### Modification records:
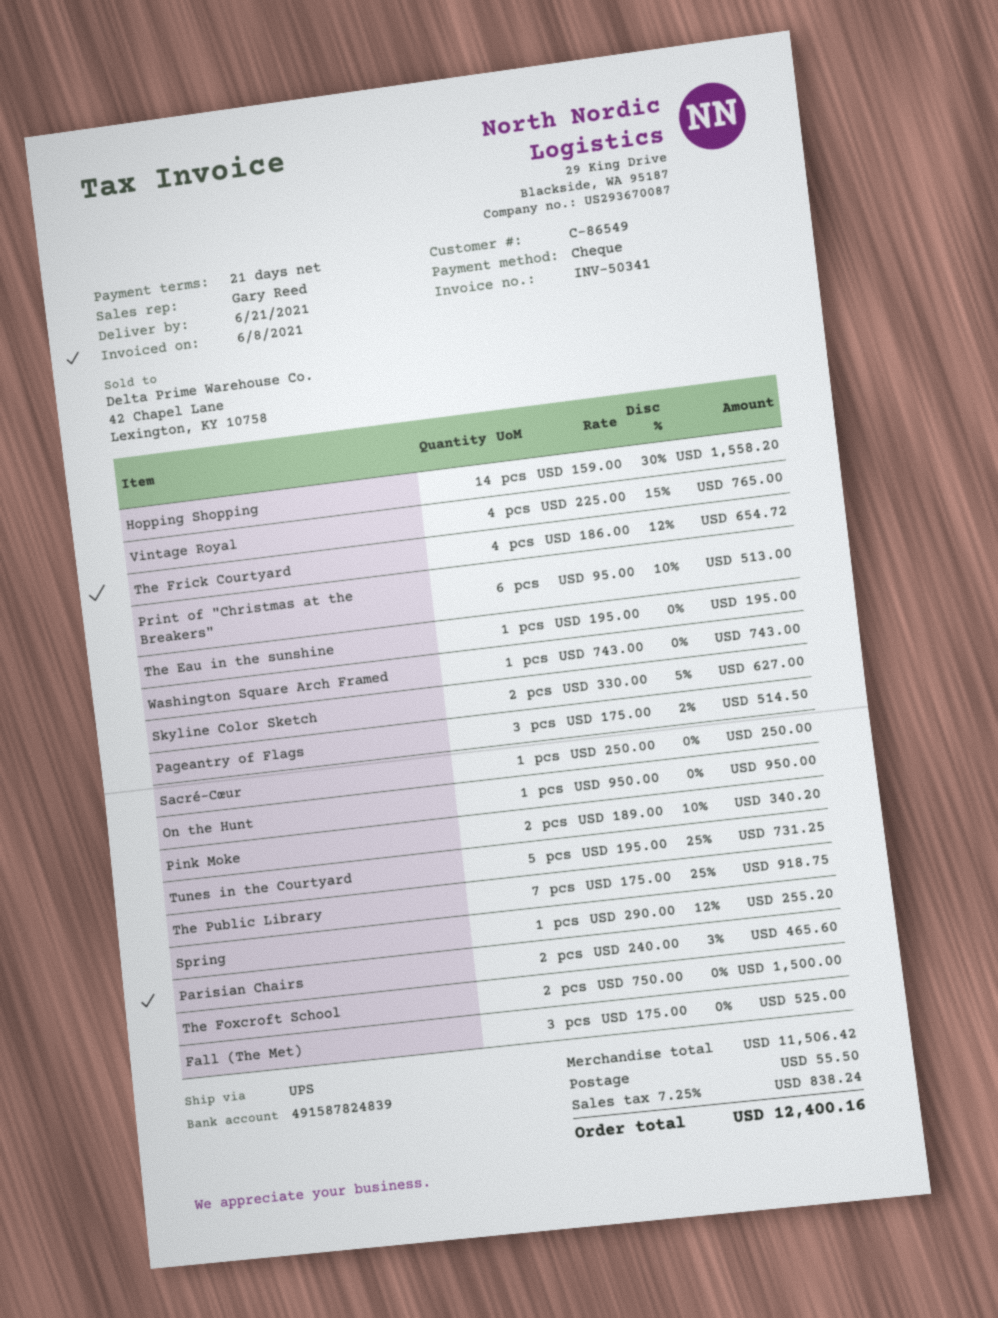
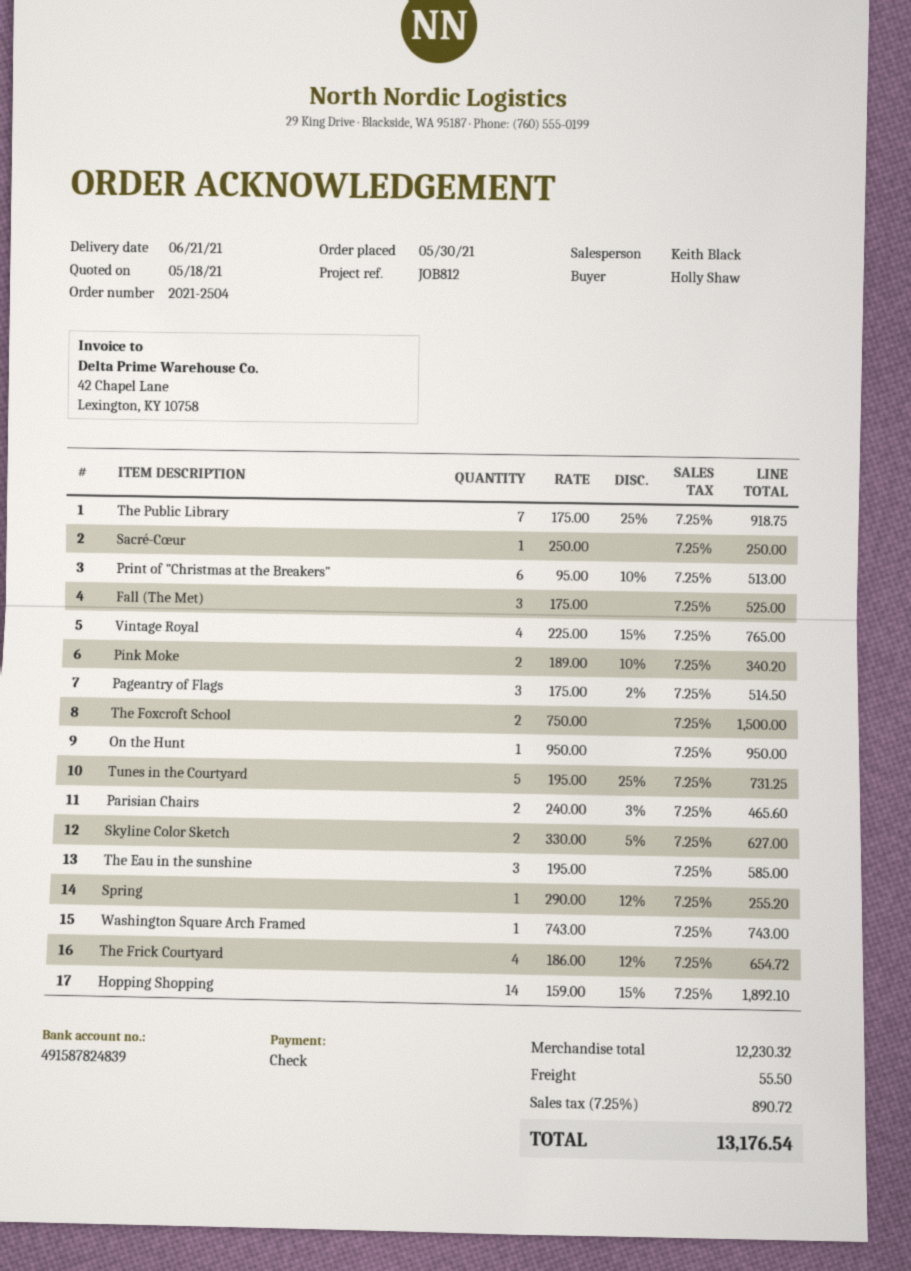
sales rep: Gary Reed -> Keith Black
Hopping Shopping: 14 x 159.00 - 30% = 1558.20 -> 14 x 159.00 - 15% = 1892.10
The Eau in the sunshine: 1 x 195.00 = 195.00 -> 3 x 195.00 = 585.00
subtotal: 11506.42 -> 12230.32
tax: 7.25% = 838.24 -> 7.25% = 890.72
total: 12400.16 -> 13176.54

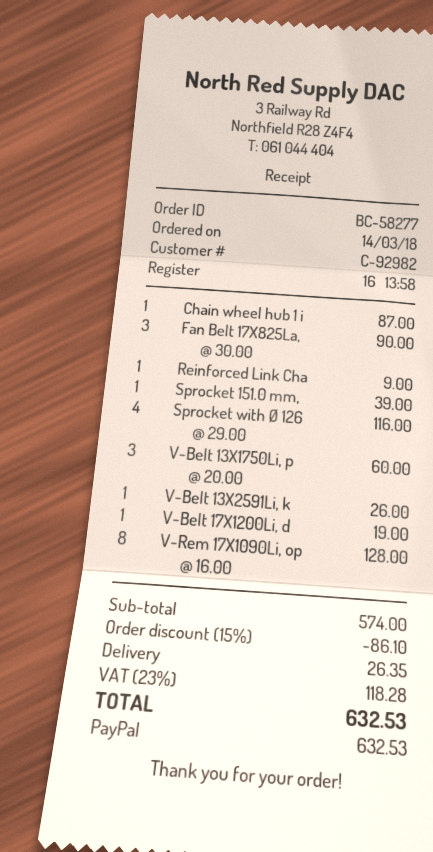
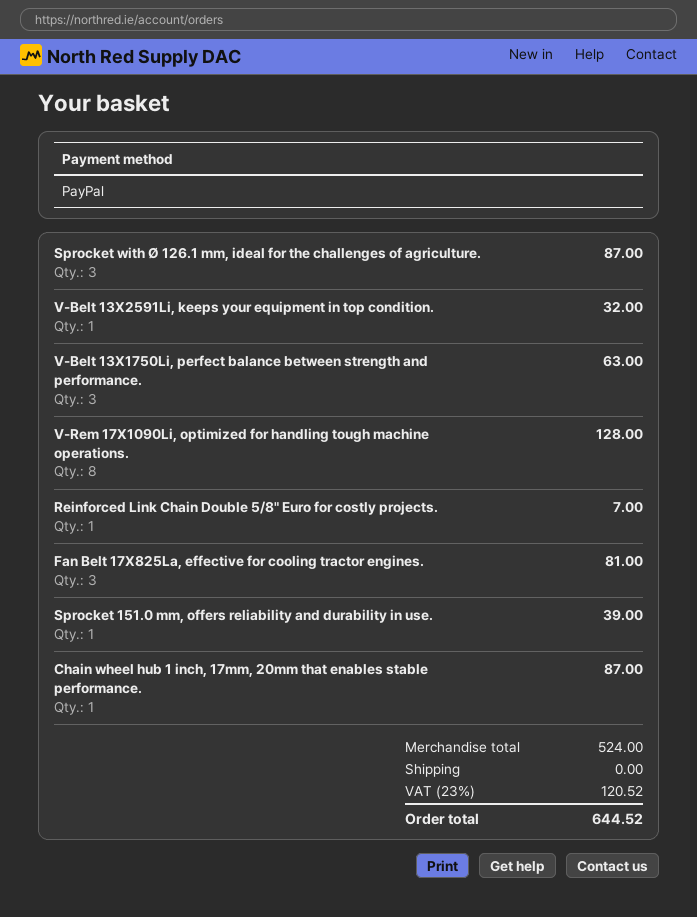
Fan Belt 17X825La,: 3 for 90.00 -> 3 for 81.00
Reinforced Link Cha: 1 for 9.00 -> 1 for 7.00
Sprocket with Ø 126: 4 for 116.00 -> 3 for 87.00
V-Belt 13X1750Li, p: 3 for 60.00 -> 3 for 63.00
V-Belt 13X2591Li, k: 1 for 26.00 -> 1 for 32.00
V-Belt 17X1200Li, d: 1 for 19.00 -> none
subtotal: 574.00 -> 524.00
discount: 15% = 86.10 -> none
shipping: 26.35 -> 0.00
tax: 23% = 118.28 -> 23% = 120.52
total: 632.53 -> 644.52

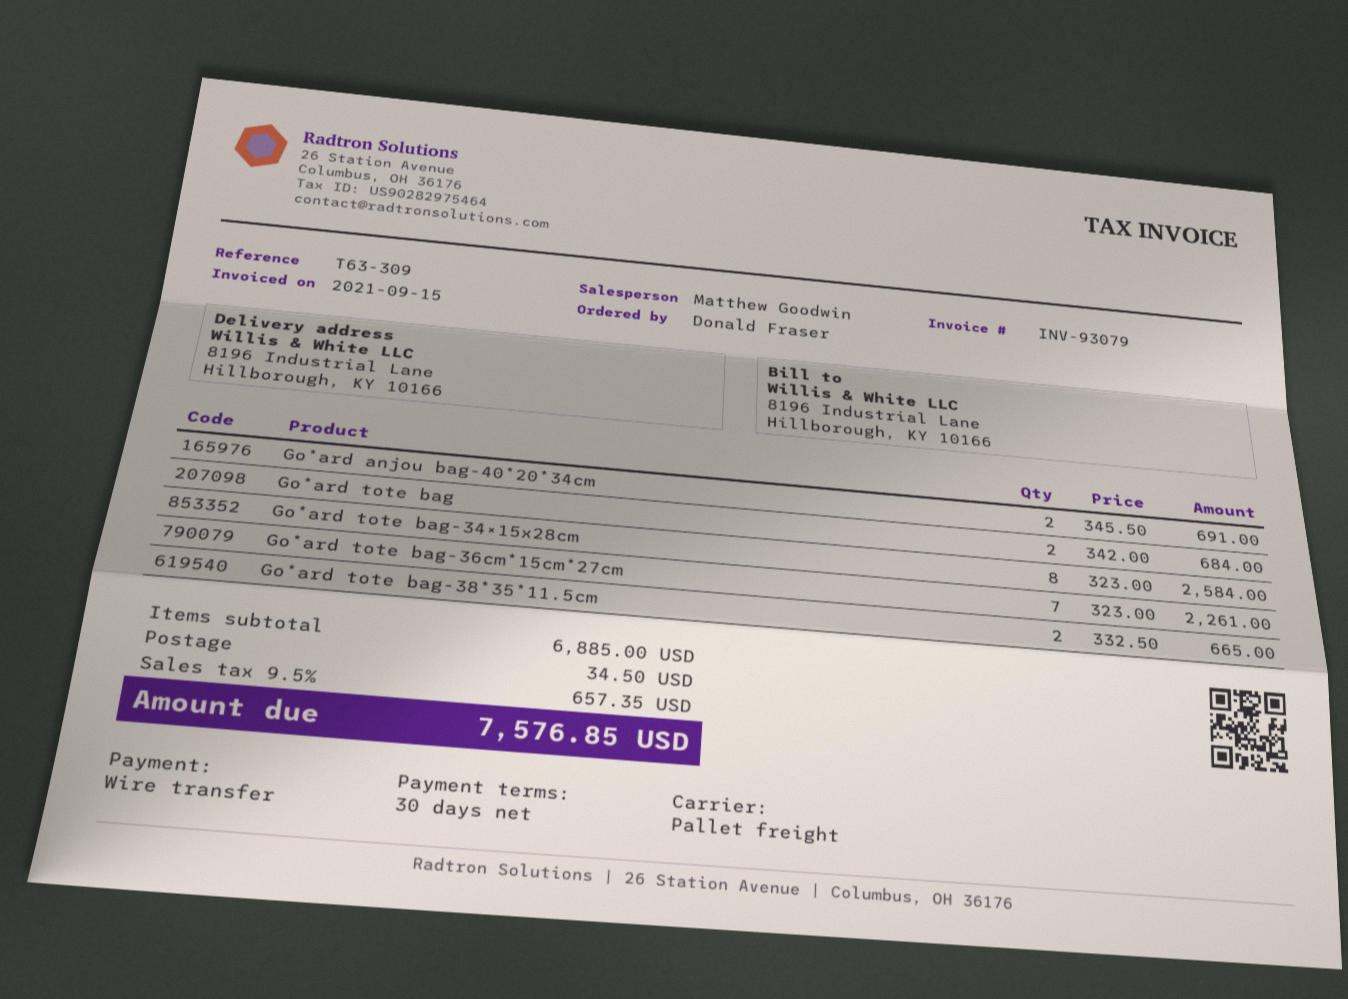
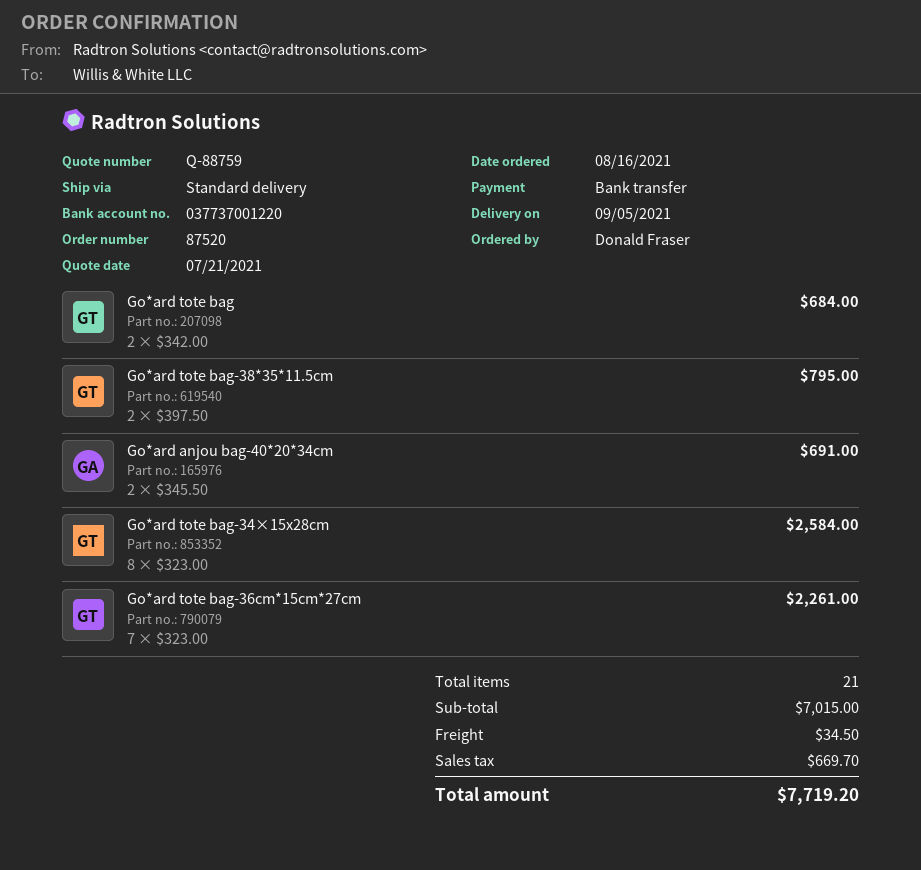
shipping method: pallet freight -> standard
Go*ard tote bag-38*35*11.5cm: 2 x 332.50 = 665.00 -> 2 x 397.50 = 795.00
subtotal: 6885.00 -> 7015.00
tax: 657.35 -> 669.70
total: 7576.85 -> 7719.20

### TASK TO COMPLETE:
Your reply should consist of the data, transcribed exactly, and should hold no pictures.

### RESULT OF THE TASK:
sales rep: Gary Reed -> Keith Black
Hopping Shopping: 14 x 159.00 - 30% = 1558.20 -> 14 x 159.00 - 15% = 1892.10
The Eau in the sunshine: 1 x 195.00 = 195.00 -> 3 x 195.00 = 585.00
subtotal: 11506.42 -> 12230.32
tax: 7.25% = 838.24 -> 7.25% = 890.72
total: 12400.16 -> 13176.54

Fan Belt 17X825La,: 3 for 90.00 -> 3 for 81.00
Reinforced Link Cha: 1 for 9.00 -> 1 for 7.00
Sprocket with Ø 126: 4 for 116.00 -> 3 for 87.00
V-Belt 13X1750Li, p: 3 for 60.00 -> 3 for 63.00
V-Belt 13X2591Li, k: 1 for 26.00 -> 1 for 32.00
V-Belt 17X1200Li, d: 1 for 19.00 -> none
subtotal: 574.00 -> 524.00
discount: 15% = 86.10 -> none
shipping: 26.35 -> 0.00
tax: 23% = 118.28 -> 23% = 120.52
total: 632.53 -> 644.52

shipping method: pallet freight -> standard
Go*ard tote bag-38*35*11.5cm: 2 x 332.50 = 665.00 -> 2 x 397.50 = 795.00
subtotal: 6885.00 -> 7015.00
tax: 657.35 -> 669.70
total: 7576.85 -> 7719.20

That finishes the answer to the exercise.